D'Urville Island, Antarctica
- Location of D'Urville Island

Geography
- Location: Antarctica
- Coordinates: 63°05′S 56°20′W﻿ / ﻿63.083°S 56.333°W
- Archipelago: Joinville Island group
- Area: 455.3 km^{2} (175.8 sq mi)
- Length: 27 km (16.8 mi)

Administration
- Administered under the Antarctic Treaty System

Demographics
- Population: Uninhabited

= D'Urville Island, Antarctica =

Island in Antarctica

D'Urville Island is the northernmost island of the Joinville Island group in Antarctica.
It is 17 mi long, lying immediately north of Joinville Island, from which it is separated by Larsen Channel.

==Location==

Trinity Peninsula on Antarctic Peninsula.

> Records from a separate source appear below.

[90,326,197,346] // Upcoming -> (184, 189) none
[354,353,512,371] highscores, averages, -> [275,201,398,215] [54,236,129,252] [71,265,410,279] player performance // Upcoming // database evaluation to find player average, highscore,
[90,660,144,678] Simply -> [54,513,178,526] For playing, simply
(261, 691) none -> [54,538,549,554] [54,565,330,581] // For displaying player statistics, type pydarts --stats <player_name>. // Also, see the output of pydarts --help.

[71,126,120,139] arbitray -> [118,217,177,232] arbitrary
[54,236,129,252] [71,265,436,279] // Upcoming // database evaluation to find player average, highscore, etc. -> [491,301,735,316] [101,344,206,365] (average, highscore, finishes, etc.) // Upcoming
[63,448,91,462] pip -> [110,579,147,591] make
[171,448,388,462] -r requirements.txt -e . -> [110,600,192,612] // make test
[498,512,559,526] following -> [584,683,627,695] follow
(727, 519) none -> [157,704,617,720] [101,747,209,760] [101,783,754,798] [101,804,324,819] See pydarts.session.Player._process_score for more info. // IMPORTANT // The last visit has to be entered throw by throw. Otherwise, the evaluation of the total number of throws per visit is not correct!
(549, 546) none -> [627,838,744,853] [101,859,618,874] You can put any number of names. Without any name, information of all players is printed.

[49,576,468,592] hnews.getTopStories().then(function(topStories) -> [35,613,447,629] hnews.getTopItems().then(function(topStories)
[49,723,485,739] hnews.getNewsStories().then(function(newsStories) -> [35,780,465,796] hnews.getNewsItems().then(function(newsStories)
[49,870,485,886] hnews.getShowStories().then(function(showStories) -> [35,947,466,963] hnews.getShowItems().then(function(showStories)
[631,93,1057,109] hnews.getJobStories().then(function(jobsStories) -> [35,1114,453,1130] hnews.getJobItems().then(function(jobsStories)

D'Urville Island to the north

D'Urville Island is separated by the Larsen Channel from Joinville Island to the south.
It is northeast of the tip of Trinity Peninsula, which itself is the tip of the Antarctic Peninsula.
It is southeast of the South Shetland Islands, from which it is separated by Bransfield Strait.
Features include Cape Juncal and Turnbull Point.
Burden Passage separates d'Urville Island from Bransfield Island to the southwest.
Wideopen Island is to the east.

==Exploration and name==
The single island was charted in 1902 by the Swedish Antarctic Expedition (SwedAE) under Otto Nordenskiöld, who named it for Captain Jules Dumont d'Urville, French explorer who discovered land in the Joinville Island group.

==Features==

Features and nearby features include:

===Français Rocks===
.
A group of fringing rocks lying off the northeast coast of D'Urville Island.
The name "Pointe des Français" (point of the French) was given by Captain Jules Dumont d'Urville (French expedition, 1837–40) to the northeast point of the island which at that time was believed to be continuous with Joinville Island.
Surveys by FIDS (1952–54) and aerial photographs by FIDASE (1956–57) have not revealed a definable point hereabout.
For the sake of historical continuity in the area, the UK-APC (1978) applied the name Français Rocks to these fringing rocks.

===Harris Rock===
.
The largest and southernmost of a group of three rocks lying north of Montrol Rock and D'Urville Island.
The name appears on an Argentine government chart of 1960.
Named after Capitán de Navío Santiago Harris, Argentine Navy.

===Montrol Rock===
.
The largest of a group of rocks lying east of Cape Juncal, D'Urville Island.
Discovered by the French expedition under Captain Jules Dumont d'Urville, 1837–40, and named after François Mongin de Montrol, a French journalist and politician.

===Medley Rocks===
.
A group of reefs and rocks lying close off the northeast side of D'Urville Island.
Surveyed by the Falkland Islands Dependencies Survey (FIDS) in 1953-54 and named in 1956.
The name arose because of the medley of reefs and rocks in this area.

===Cape Juncal===
.
A prominent cape forming the northwest extremity of D'Urville Island.
The name appears on an Argentine government chart of 1957 and was applied in remembrance of the Argentine naval victory of 1827 at the island of Juncal.

===Northtrap Rocks===
.
A small isolated group of rocks lying northwest of Cape Juncal.
In association with Southtrap Rock, so named by UK Antarctic Place-Names Committee (UK-APC) in 1963 because the rocks are the northernmost of two features which should be avoided by vessels entering the Antarctic Sound from the north.

===Southtrap Rock===
.
An isolated rock lying west of Cape Juncal.
In association with Northtrap Rocks so named by the UK-APC in 1963 because the rock is the southernmost of two groups of features which should be avoided by vessels entering the Antarctic Sound from the north.

===Turnbull Point===
.
An exposed rocky point at the west extremity of D'Urville Island.
Following surveys by FIDS, 1959–61, named after David H. Turnbull, Master of the FIDS/BAS ship Shackleton, 1959–69.

===Hope Island===
.
The largest of a group of small islands lying 6 nmi west of Turnbull Point, D'Urville Island.
The name appears on Powell's map published by Laurie in 1822.
A French expedition under Captain Jules Dumont d'Urville, 1837–40, charted an island in essentially the same position which was named Daussy Island.